Streams of Silver by R. A. Salvatore.
A bit of a change of formula from the last book, this follows two parties, one on an adventure and the second party tracking the first. The characters, roughly, get more depth. The weakest of these is the interactions between the dwarf and the halfling - which are meant to be a major driving tension, but come off as childish. Not as engaging or well-written as the first book, but I did enjoy it, and it came with some cool scenes that I'll likely steal for my own campaigns. The ending of this book is much stronger than the first one.

Loot by Tania James.
Didn't know what I was getting into here, literally just judged the book by its cover and gave it a read. I was pleasantly surprised. The book follows the life of Abbas, a naturally gifted toymaker in Mysore from the 1790s onwards. The book actually took me off guard at first, as I thought it was just heavily taking from reality (the story focuses around a historical tiger automaton) and I didn't realize I was reading historical fiction until the drawing of the tiger came into view and I went "wait, I've seen that before." The real object, Tippu's Tiger, was made by two people lost to history, and this book follows the supposed lives of those two. The humor is pretty childish for how sexual the rest of the scenes can get - an odd mix, but not an unpleasant one.
I'm a big critic on authors' use of voice, but this book is really a masterpiece of that. Really really recommend.

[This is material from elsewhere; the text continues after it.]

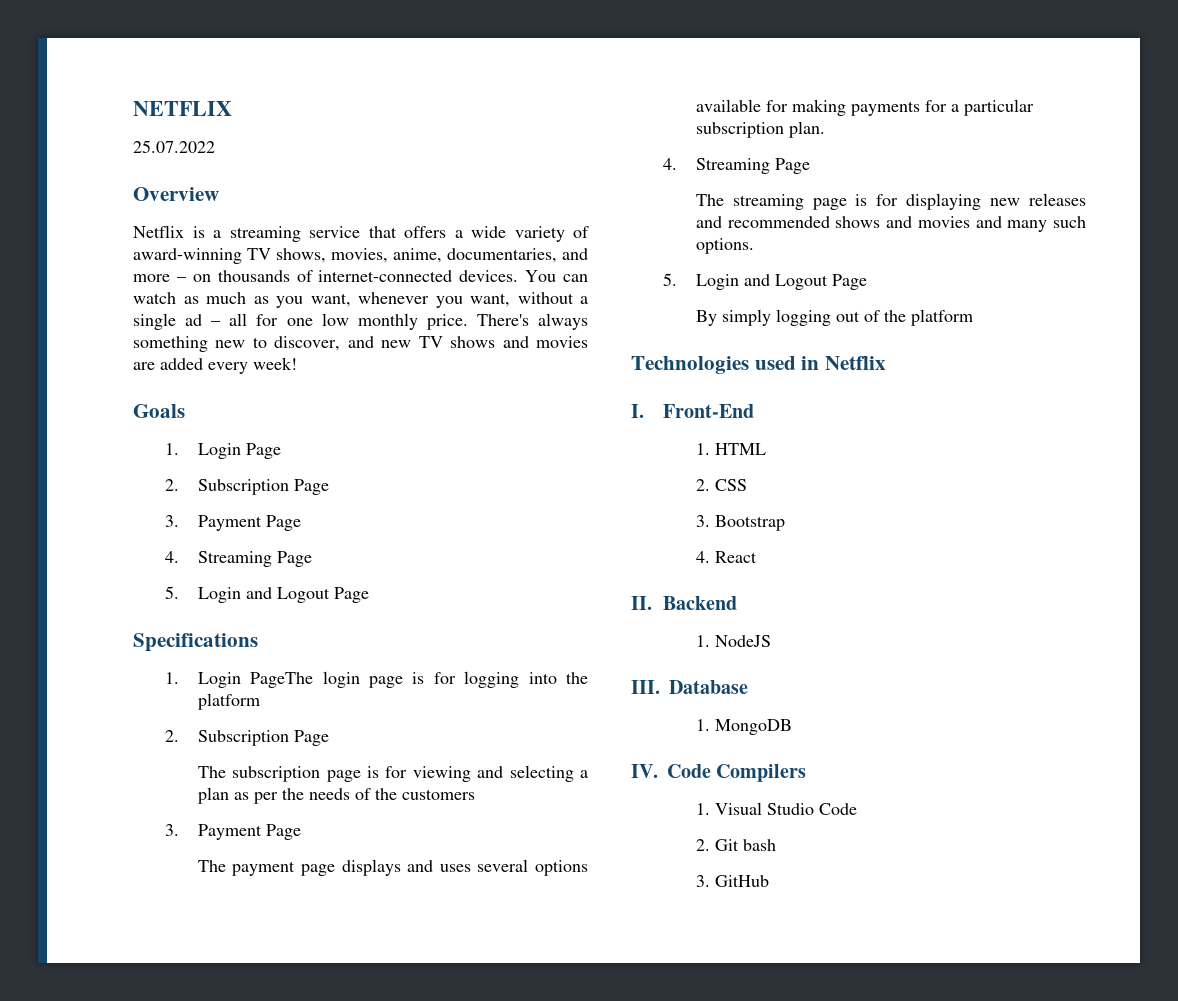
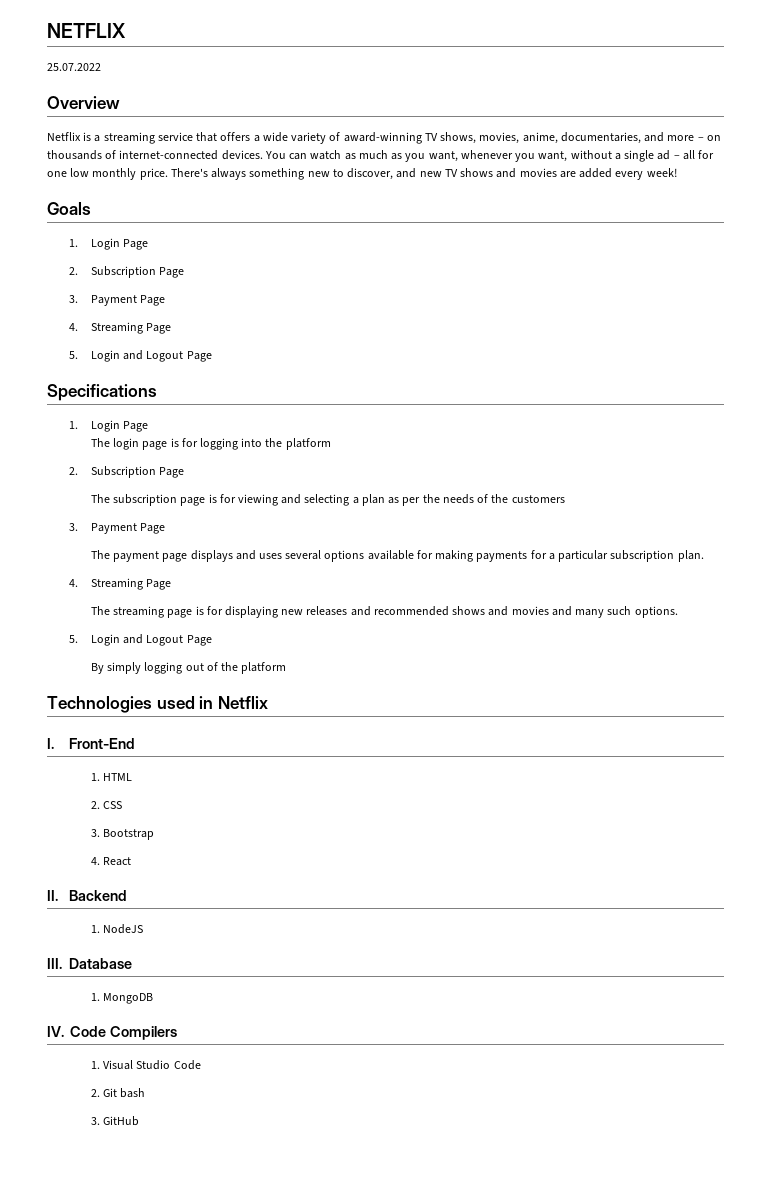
  Specifications
- 1. Login PageThe login page is for logging into the platform
+ 1. Login Page
+ The login page is for logging into the platform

I also read some of the Pathfinder Golarion short fictions. Maybe novellas, maybe just short stories?
Guns of Alkenstar by Ed Greenwood.
I expected this to be pretty good, because Greenwood is a well-known author in fantasy, even if I haven't really read anything by him. This was absolute shit. The character descriptions are jarring and occasionally disgusting:
Quote
a silly youngskirts not beautiful enough for anyone to desire or molest, nor smart enough to accomplish anything
The rest of the short story is just a slideshow of poorly named characters appearing and then immediately being blown up by bullets or bombs as the characters rush around undescribed scenes on very weak motivations. Pretty shithouse, but at least it was a fast read.
Hold up, I'm not done complaining about this book. There's 3 terms used in the book to describe the three characters: Shieldmarshal, Gunmarshal, and Gunhunter. There are clearly significant differences between these, but fuck me if I know what they are, because everyone mentioned as one of these is also a double agent for one of the other ones and some characters are two but not three of these and aren't double agents.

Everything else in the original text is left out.